Dans cette logique du point de vue russe, les Suisses romands, parce qu’ils sont francophones, sont des citoyens helvétiques de nationalité française, qui rêveraient de réintégrer un jour la mère-patrie, comme les Tessinois des citoyens helvétiques de nationalité italienne, injustement séparés de la mère-patrie, logique irrédentiste. A l’inverse, les Bretons, les Basques et les Alsaciens sont, toujours de ce point de vue, des citoyens français, de nationalité bretonne, basque ou alsacienne.

Cette définition de l’identité, ou appartenance d’un individu à un groupe remonte à l’opposition entre la définition française jacobine, politique, de la nation, et la définition allemande, romantique, culturelle, d’où la différence entre Gemeinschaft (essentielle, naturelle) et Gesellschaft (superficielle, non essentielle) (un thème récurrent de l’idéologie völkisch au début du XXe siècle).

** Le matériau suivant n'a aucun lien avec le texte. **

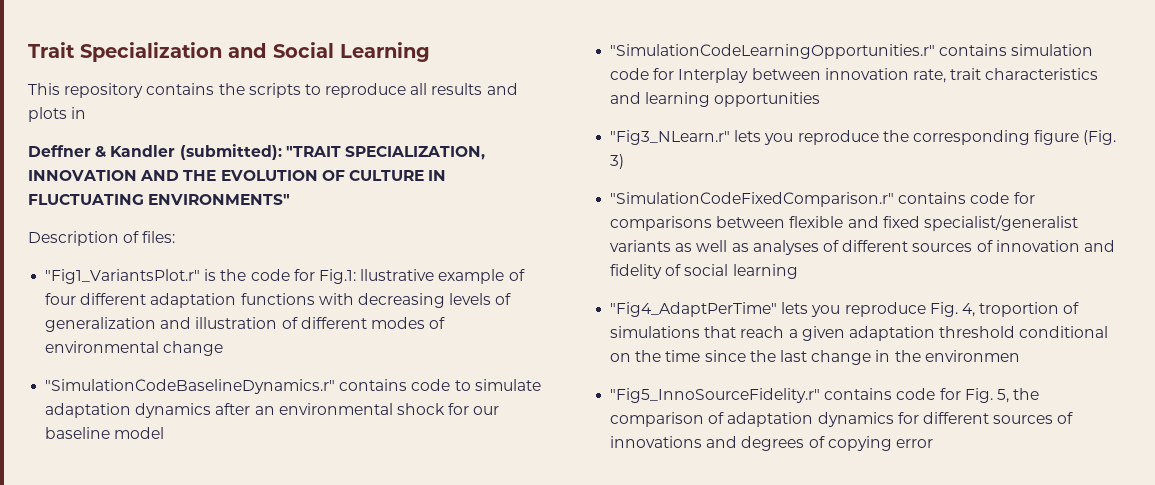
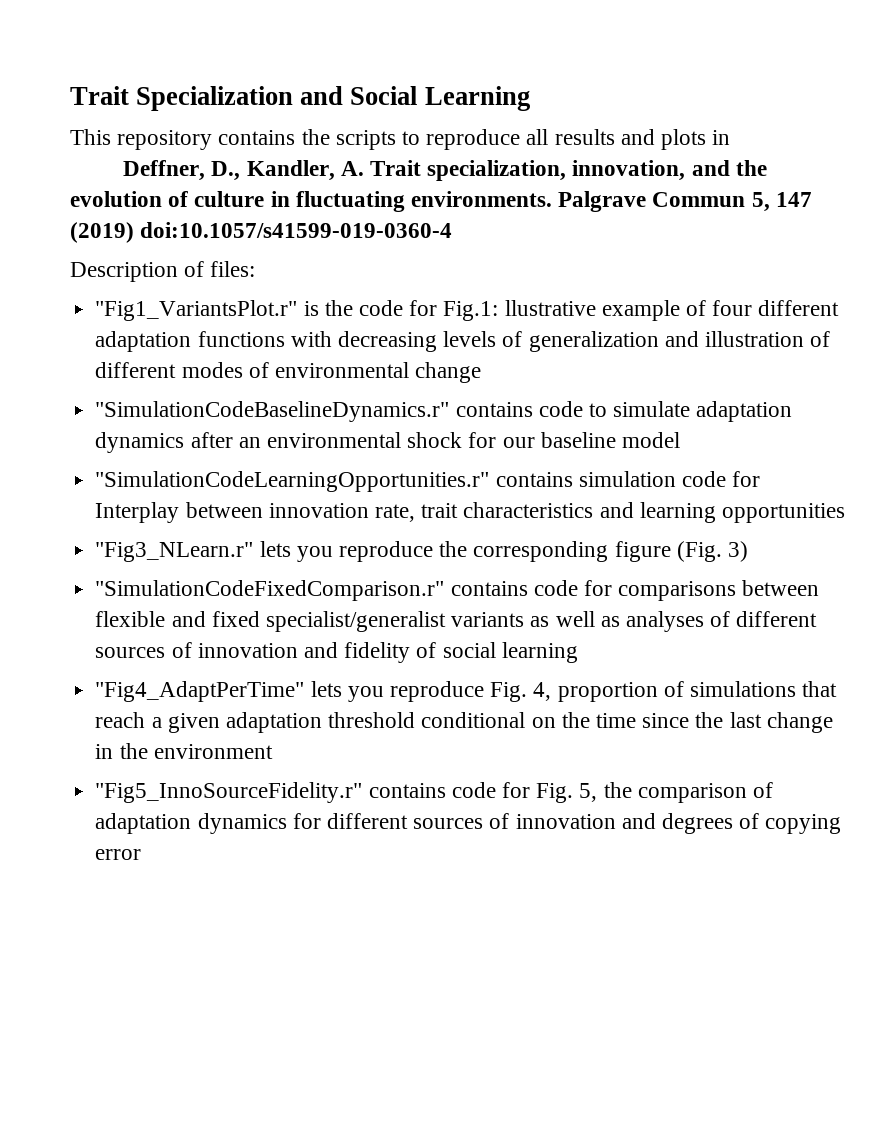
[28,144,485,160] [28,170,447,181] [28,194,291,205] Deffner & Kandler (submitted): "TRAIT SPECIALIZATION, INNOVATION AND THE EVOLUTION OF CULTURE IN FLUCTUATING ENVIRONMENTS" -> [123,160,767,181] [70,191,812,212] [70,222,453,243] Deffner, D., Kandler, A. Trait specialization, innovation, and the evolution of culture in fluctuating environments. Palgrave Commun 5, 147 (2019) doi:10.1057/s41599-019-0360-4
[979,302,1060,317] troportion -> [557,682,658,702] proportion
[924,350,1020,362] environmen -> [153,744,273,759] environment
[610,436,703,448] innovations -> [515,814,616,829] innovation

Toute comparaison doit être maniée avec précaution, mais une s’impose : en 1938 pour Hitler les citoyens tchécoslovaques de langue allemande étaient «des Allemands», dont le territoire (les Sudètes) devait revenir dans le giron de la nation. Pour Poutine, les citoyens ukrainiens de langue maternelle (ou principale) russe sont «des Russes» avant d’être des citoyens ukrainiens. Il est donc logique, dans cette idéologie déterministe, que le territoire où ils sont en majorité revienne à la mère-patrie, dont ils n’auraient jamais dû être séparés. Mais cette logique a un prix : le mépris total de tout choix démocratique, de toute auto-détermination, puisque, dans ces conditions, l’individu n’existe pas en dehors du groupe auquel il est censé appartenir : la «nation» au sens ethnique. 

Le discours de Poutine n’est pas raciste (au sens biologique), mais ethniciste. Or, au final, la différence n’est pas grande, puisque pour lui la démocratie n’est qu’une faiblesse décadente, un facteur de division, et que seul compte le déterminisme ethnique. Chauvinisme, xénophobie et mépris du droit en sont l’expression la plus manifeste.

Quant Poutine prétend défendre ce qu’il appelle «nos concitoyens» ou «nos compatriotes» opprimés en Ukraine, il est indispensable de décoder ces mots démagogiques dont le sens premier a été détourné. Considérer que l’appartenance ethnique prime sur l’appartenance citoyenne est une idéologie politique dangereuse, qui repose sur l’idée de pseudo-naturalisme, à savoir que tout russophone, quelle que soit sa citoyenneté, est en même temps redevable de son être profond à l’État russe.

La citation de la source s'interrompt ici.